» Available data:
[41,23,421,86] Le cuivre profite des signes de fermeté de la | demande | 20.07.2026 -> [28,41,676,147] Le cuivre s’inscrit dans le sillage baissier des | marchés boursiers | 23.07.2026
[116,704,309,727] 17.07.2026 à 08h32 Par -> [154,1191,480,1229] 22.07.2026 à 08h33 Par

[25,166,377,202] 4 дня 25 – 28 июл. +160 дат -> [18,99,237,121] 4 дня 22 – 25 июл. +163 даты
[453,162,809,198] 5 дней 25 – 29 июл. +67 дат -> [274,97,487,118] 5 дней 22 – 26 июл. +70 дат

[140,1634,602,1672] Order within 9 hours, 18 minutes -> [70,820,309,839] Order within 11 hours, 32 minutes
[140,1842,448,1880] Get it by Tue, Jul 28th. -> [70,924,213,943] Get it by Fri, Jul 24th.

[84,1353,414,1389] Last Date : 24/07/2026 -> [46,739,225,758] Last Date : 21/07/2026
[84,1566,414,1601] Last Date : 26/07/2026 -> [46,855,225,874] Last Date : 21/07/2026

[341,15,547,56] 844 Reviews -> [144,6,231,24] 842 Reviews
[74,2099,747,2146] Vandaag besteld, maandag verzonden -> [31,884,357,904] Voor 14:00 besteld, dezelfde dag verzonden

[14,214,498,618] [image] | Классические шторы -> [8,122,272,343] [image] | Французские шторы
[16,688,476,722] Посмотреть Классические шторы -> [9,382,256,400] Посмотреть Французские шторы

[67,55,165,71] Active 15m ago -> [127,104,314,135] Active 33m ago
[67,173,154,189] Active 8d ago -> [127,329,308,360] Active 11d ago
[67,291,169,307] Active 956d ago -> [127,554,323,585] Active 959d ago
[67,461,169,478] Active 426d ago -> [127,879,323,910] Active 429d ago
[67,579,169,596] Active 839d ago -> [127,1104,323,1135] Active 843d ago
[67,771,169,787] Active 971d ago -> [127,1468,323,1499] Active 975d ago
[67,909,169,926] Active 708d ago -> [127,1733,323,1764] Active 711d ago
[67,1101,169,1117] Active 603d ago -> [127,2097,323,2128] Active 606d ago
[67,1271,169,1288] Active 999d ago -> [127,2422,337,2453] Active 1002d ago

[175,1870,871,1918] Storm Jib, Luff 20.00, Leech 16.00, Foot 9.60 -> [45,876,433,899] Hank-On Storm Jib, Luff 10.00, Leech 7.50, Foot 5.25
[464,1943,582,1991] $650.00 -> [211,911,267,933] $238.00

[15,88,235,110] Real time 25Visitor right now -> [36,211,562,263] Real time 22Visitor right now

» What needs to be done: Output exactly the lines of the records from the first through the one bearing "[25,166,377,202] 4 дня", both ends included.

» Exercise response:
[41,23,421,86] Le cuivre profite des signes de fermeté de la | demande | 20.07.2026 -> [28,41,676,147] Le cuivre s’inscrit dans le sillage baissier des | marchés boursiers | 23.07.2026
[116,704,309,727] 17.07.2026 à 08h32 Par -> [154,1191,480,1229] 22.07.2026 à 08h33 Par

[25,166,377,202] 4 дня 25 – 28 июл. +160 дат -> [18,99,237,121] 4 дня 22 – 25 июл. +163 даты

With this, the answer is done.